The search for a Designated Pilot Examiner (DPE) for an initial Certified Flight Instructor checkride in the Davenport, Illinois/Iowa corridor illustrates a persistent and worsening access problem within the FAA's examiner system. The post identifies two known options in the region — one examiner commanding up to $2,400 and another in Galesburg, Illinois listed at $1,500 — with the prospective applicant unable to locate performance data or "gouge" on the less expensive option. The price disparity alone, nearly $900 between two examiners within reasonable driving distance of each other, reflects the absence of any standardized fee structure governing DPE compensation and the degree to which market scarcity drives pricing in underserved geographic areas.
The FAA's DPE program has faced mounting criticism from the aviation training community for its inability to keep pace with demand generated by the post-pandemic pilot hiring surge. The agency's DPE appointment process is administered through Flight Standards District Offices (FSDOs) and has historically been slow, geographically uneven, and susceptible to long gaps when examiners retire or reduce availability. For initial CFI applicants — who face one of the most complex and comprehensive checkrides in general aviation, covering both flight instructor fundamentals and subject matter knowledge across numerous aeronautical areas — the scarcity of qualified and accessible DPEs directly extends training timelines and adds financial burden on top of already substantial certificate costs.

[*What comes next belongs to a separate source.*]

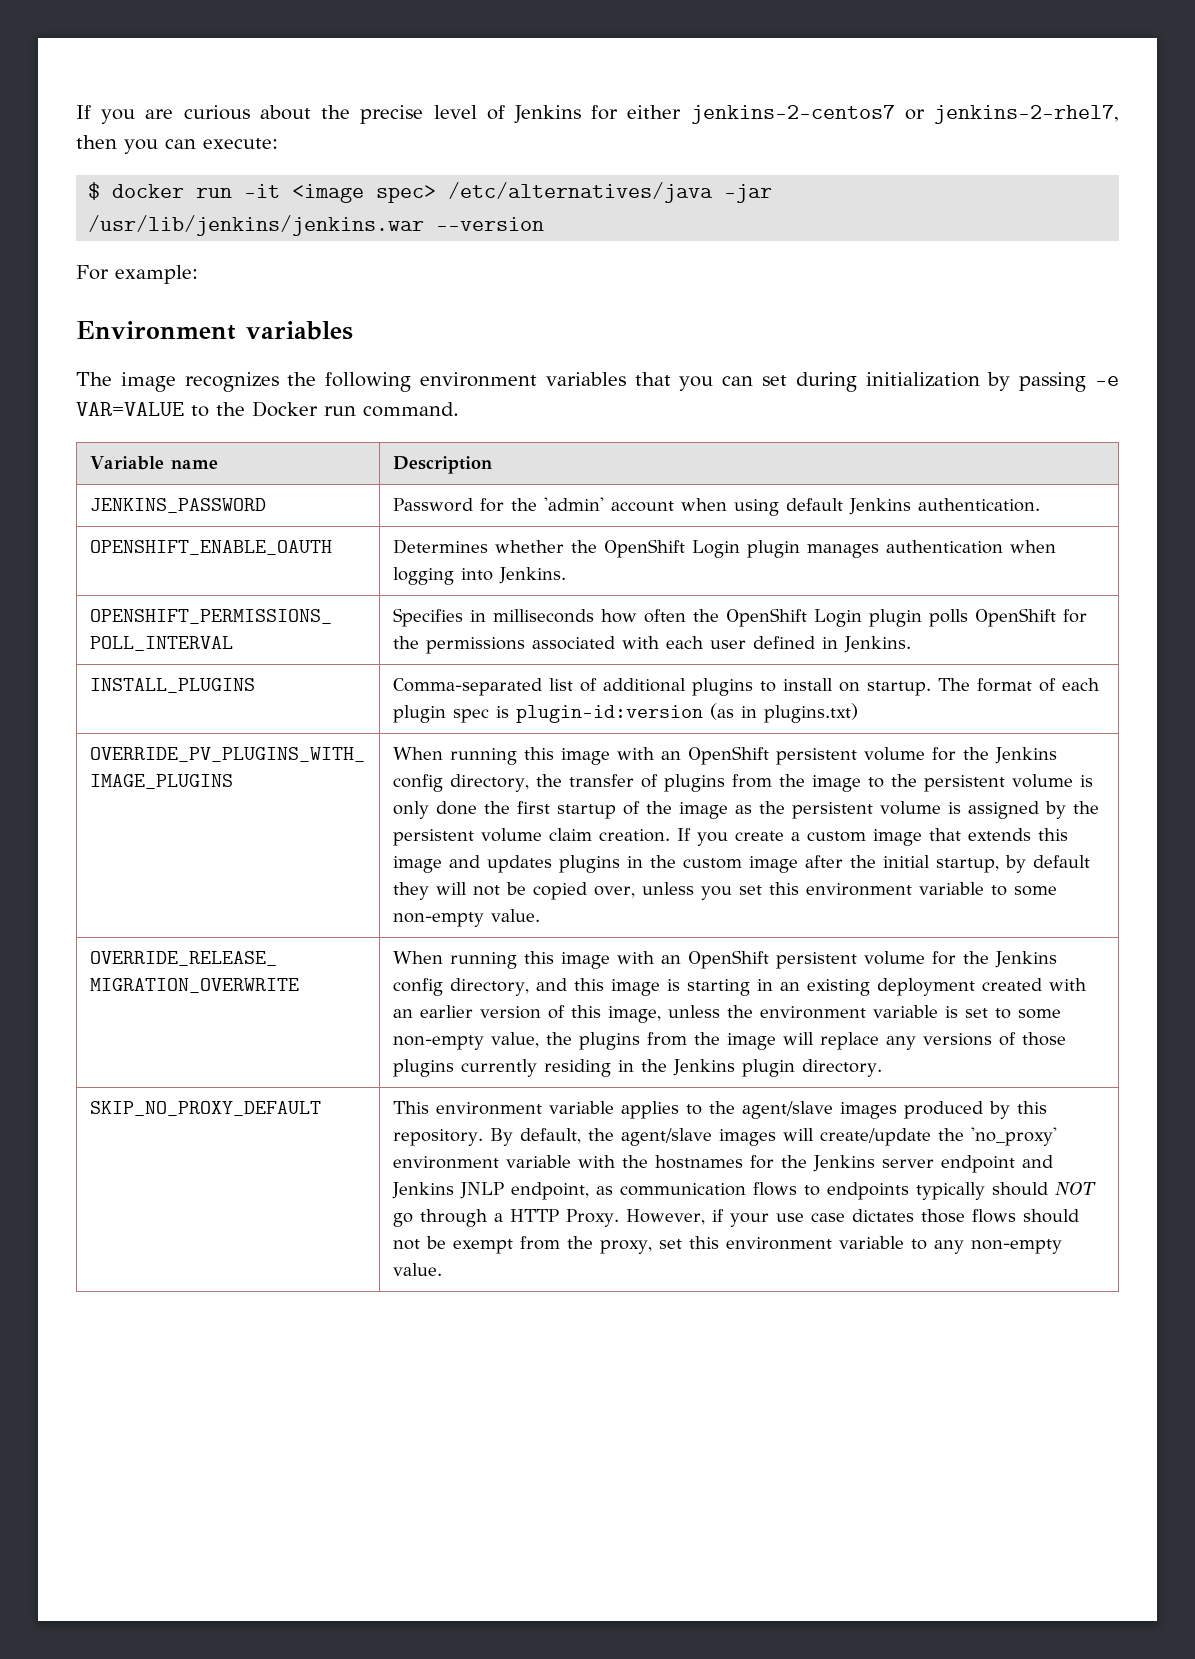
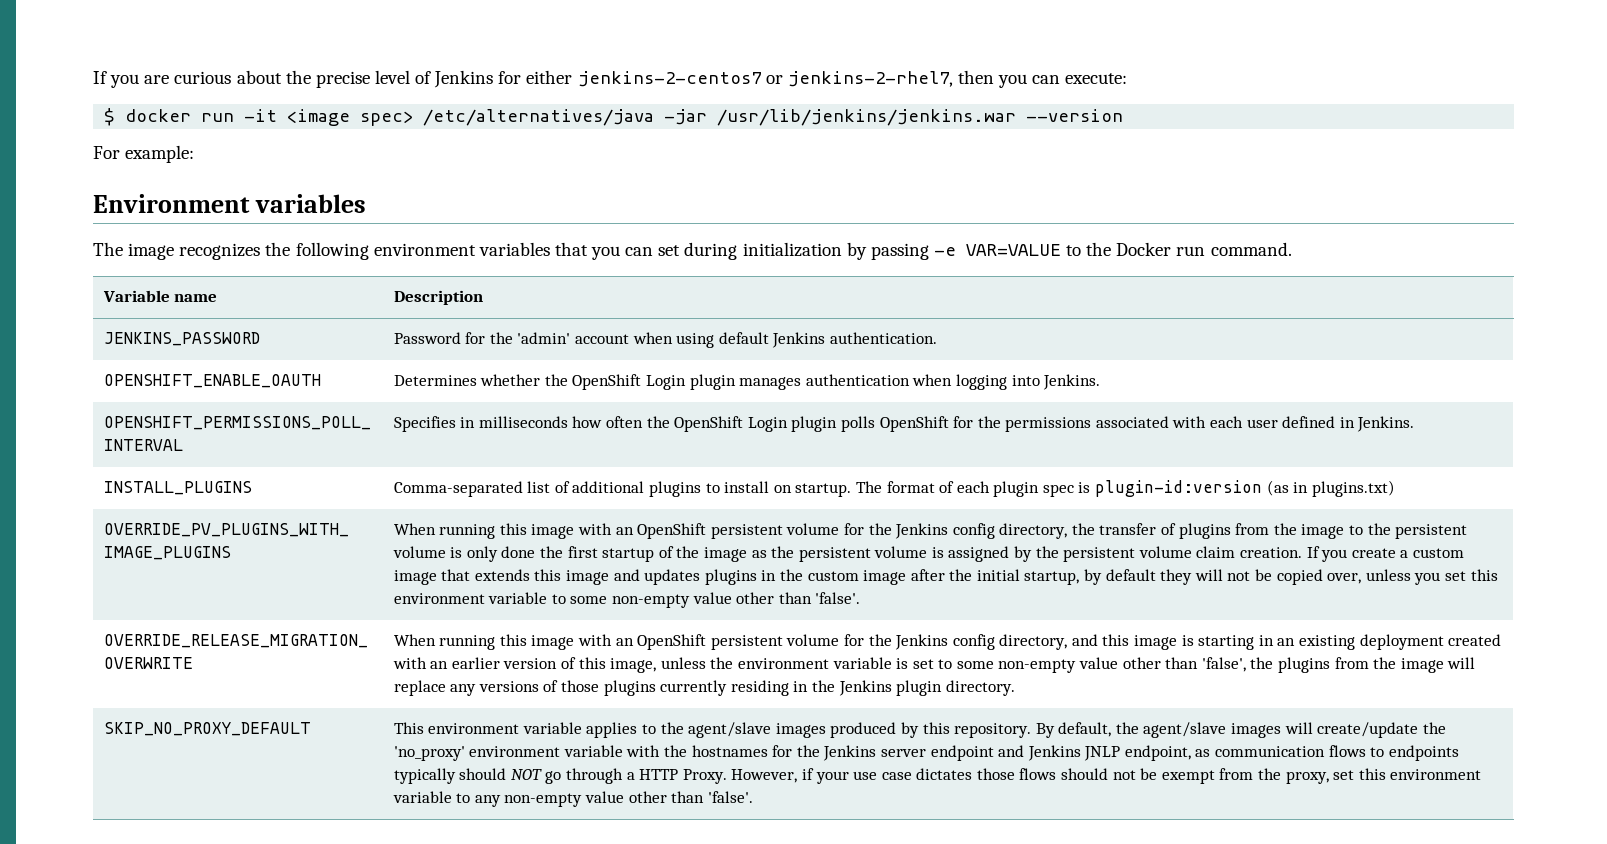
[491,909,541,922] value. -> [692,592,861,604] value other than 'false'.
[491,1032,540,1048] value, -> [1079,657,1246,672] value other than 'false',
[393,1263,443,1276] value. -> [584,791,753,803] value other than 'false'.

The $2,400 figure cited for the Frazier checkride is notable in the context of industry norms. While DPE fees are unregulated and vary widely by region and certificate type, CFI initial rides have trended toward the higher end of the fee spectrum given their duration and complexity, with many applicants in major metropolitan markets reporting similar or higher figures. The Midwest and rural corridor between Iowa and western Illinois represents a market where geographic isolation limits competitive pressure on pricing, meaning applicants frequently face a binary choice between paying a premium or traveling significant distances — sometimes across state lines — to access more affordable or more available examiners.
For flight schools, Part 141 operators, and independent CFI candidates in this region, the DPE access problem has downstream effects on scheduling, standardization, and student completion rates. Schools dependent on a single local examiner are vulnerable to availability constraints and fee increases that cannot easily be passed along to students already managing significant training debt. The FAA has explored mechanisms including the Aviation Safety Technician program and remote/virtual testing components for knowledge portions, but the practical test bottleneck for CFI certification remains a structural issue with no near-term legislative or regulatory resolution clearly in view. For working pilots mentoring candidates through the CFI pipeline, the advice to research examiner reputation and checkride style — the "gouge" sought in the original post — remains practically essential given that examiner variability in standards application is well-documented even within the same FSDO area.